Objectives. Our aim was to develop a new method, or tool, of presenting prescribing feedback which, combined with guideline recommendations, makes it possible for doctors to judge their own prescribing as good or bad.
Methods. Asthma was chosen as a disease model, as treatment recommendations are readily available published as national and international guidelines. Four mean daily dosage intervals of inhaled short-acting ß-agonists and four mean daily dosage intervals of inhaled steroids were combined into a 4 x 4 matrix. This matrix of 16 combined dosage boxes was presented to 68 Norwegian GPs participating in peer review groups. As a first step, the GPs in the groups reached consensus on what they considered to be appropriate and inappropriate combined dosage intervals of these drugs based on national guideline recommendations and their joint clinical experience. Accordingly, traffic-light colours, green and red, were assigned to the combined dosage boxes in the matrix. Treatments in boxes difficult to judge were coloured yellow. During a 1-year period prior to the consensus meetings, the dispensed inhaled short-acting ß-agonists and inhaled steroids of each of the doctors' patients were recorded at the local pharmacies. As a second step in developing the new method, the number of patients treated within each of the coloured boxes was presented to the GPs in the peer review groups. These combined presentations provided an overview to the whole group, and individually to each GP, of how many patients were actually given appropriate or inappropriate treatment according to their own agreed upon standard.
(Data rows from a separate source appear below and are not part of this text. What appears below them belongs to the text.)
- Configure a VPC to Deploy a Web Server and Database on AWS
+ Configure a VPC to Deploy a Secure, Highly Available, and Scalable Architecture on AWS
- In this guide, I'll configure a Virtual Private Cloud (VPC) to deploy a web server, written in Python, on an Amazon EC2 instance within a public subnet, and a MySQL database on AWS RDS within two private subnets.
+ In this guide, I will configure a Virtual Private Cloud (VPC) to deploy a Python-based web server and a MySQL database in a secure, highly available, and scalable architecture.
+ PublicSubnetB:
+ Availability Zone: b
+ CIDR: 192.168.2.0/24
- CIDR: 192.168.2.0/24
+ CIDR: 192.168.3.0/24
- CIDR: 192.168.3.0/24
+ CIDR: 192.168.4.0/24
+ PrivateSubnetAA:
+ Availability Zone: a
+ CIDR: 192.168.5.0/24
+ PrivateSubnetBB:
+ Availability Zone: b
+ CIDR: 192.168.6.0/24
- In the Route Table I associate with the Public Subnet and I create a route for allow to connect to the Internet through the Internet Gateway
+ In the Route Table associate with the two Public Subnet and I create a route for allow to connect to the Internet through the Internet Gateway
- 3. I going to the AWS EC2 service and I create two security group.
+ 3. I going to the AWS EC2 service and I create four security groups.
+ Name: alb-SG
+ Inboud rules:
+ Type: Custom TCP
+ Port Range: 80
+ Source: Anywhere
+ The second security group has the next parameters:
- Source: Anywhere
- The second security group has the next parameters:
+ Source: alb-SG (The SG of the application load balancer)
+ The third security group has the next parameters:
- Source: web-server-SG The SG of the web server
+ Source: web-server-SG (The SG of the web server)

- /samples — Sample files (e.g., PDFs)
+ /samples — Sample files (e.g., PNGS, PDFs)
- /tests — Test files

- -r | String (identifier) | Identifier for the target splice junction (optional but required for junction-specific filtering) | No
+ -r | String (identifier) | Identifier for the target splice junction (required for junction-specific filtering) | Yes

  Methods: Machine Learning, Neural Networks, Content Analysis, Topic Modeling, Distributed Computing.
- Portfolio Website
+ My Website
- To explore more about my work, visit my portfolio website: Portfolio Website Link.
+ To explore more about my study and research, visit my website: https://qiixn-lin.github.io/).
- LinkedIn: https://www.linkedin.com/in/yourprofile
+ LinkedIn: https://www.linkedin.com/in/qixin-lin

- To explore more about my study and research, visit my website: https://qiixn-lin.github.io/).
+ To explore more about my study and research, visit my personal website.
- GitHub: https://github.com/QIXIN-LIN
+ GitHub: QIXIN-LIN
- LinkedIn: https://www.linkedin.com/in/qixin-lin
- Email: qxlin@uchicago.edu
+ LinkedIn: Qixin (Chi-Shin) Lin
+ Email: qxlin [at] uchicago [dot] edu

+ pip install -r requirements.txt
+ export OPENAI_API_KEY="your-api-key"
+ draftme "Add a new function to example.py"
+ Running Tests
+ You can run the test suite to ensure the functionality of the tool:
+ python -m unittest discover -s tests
Results. The GPs categorized 34% of 1122 evaluated patients receiving inhaled short-acting ß-agonists or inhaled steroids as treated inappropriately during the 1-year registration period. Appropriate treatment was given to 47% of the patients, and in 19% of the cases the treatment was difficult to evaluate.
Conclusions. A method has been developed enabling GPs to categorize prescribing information into good (green), bad (red) and difficult to judge (yellow) treatment qualities, based on guideline recommendations and clinical experience. The actual prescribing data for each GP were labelled according to the same colour scheme, thus revealing to each GP his or her own actual prescribing compared with their own treatment standard, yielding information and motivation for quality improvement efforts.
Keywords. Asthma management, consensus on treatment, prescribing data, quality assessment tool.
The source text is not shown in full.